▶ _WORK ITEM_
Which lines of the records below contain the word "font"? Copy each of them out.
⟨
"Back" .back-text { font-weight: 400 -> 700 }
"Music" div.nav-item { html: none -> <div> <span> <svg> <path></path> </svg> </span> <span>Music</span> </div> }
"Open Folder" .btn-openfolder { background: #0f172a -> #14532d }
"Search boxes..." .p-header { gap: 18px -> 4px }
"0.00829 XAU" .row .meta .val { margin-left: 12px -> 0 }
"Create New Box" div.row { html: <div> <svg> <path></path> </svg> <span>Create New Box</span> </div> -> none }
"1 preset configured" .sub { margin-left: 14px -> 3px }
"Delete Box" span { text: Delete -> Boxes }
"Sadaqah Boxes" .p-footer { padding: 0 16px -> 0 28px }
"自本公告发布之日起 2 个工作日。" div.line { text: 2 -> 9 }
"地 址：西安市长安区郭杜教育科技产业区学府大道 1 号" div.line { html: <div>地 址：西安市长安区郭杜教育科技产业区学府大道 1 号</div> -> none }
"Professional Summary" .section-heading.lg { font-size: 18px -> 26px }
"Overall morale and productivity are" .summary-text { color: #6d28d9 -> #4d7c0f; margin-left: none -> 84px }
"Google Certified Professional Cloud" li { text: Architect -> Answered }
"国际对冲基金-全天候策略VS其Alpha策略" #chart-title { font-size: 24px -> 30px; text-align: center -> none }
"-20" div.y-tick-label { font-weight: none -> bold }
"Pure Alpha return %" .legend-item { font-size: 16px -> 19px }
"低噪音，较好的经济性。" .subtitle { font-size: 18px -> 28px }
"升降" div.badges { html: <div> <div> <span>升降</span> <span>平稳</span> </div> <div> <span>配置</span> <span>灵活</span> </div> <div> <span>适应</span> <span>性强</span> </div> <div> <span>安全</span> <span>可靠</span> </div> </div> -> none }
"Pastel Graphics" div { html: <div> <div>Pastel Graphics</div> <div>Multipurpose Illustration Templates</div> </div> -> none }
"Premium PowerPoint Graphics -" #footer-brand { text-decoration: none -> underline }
⟩
▶ _SOLUTION BELOW_
"Back" .back-text { font-weight: 400 -> 700 }
"Professional Summary" .section-heading.lg { font-size: 18px -> 26px }
"国际对冲基金-全天候策略VS其Alpha策略" #chart-title { font-size: 24px -> 30px; text-align: center -> none }
"-20" div.y-tick-label { font-weight: none -> bold }
"Pure Alpha return %" .legend-item { font-size: 16px -> 19px }
"低噪音，较好的经济性。" .subtitle { font-size: 18px -> 28px }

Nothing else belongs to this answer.